EXERCISE DIRECTIONS:
Each line from the one that contains "Emmeline A-Line V-Neck" to the last line of the records below must be restated word for word.

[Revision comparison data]
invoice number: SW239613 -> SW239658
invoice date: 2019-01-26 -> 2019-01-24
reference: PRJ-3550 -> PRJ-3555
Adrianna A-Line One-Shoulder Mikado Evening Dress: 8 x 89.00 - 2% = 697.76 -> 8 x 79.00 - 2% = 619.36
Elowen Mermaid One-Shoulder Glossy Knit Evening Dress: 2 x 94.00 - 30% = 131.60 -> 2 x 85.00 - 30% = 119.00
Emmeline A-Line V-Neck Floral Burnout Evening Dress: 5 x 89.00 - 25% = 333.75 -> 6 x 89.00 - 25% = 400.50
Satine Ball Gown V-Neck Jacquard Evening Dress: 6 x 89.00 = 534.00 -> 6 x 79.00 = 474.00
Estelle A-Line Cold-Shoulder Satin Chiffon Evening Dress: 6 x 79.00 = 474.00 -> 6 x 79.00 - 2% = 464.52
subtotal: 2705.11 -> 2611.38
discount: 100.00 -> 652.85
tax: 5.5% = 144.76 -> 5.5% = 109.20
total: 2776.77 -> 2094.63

EXERCISE RESULT:
Emmeline A-Line V-Neck Floral Burnout Evening Dress: 5 x 89.00 - 25% = 333.75 -> 6 x 89.00 - 25% = 400.50
Satine Ball Gown V-Neck Jacquard Evening Dress: 6 x 89.00 = 534.00 -> 6 x 79.00 = 474.00
Estelle A-Line Cold-Shoulder Satin Chiffon Evening Dress: 6 x 79.00 = 474.00 -> 6 x 79.00 - 2% = 464.52
subtotal: 2705.11 -> 2611.38
discount: 100.00 -> 652.85
tax: 5.5% = 144.76 -> 5.5% = 109.20
total: 2776.77 -> 2094.63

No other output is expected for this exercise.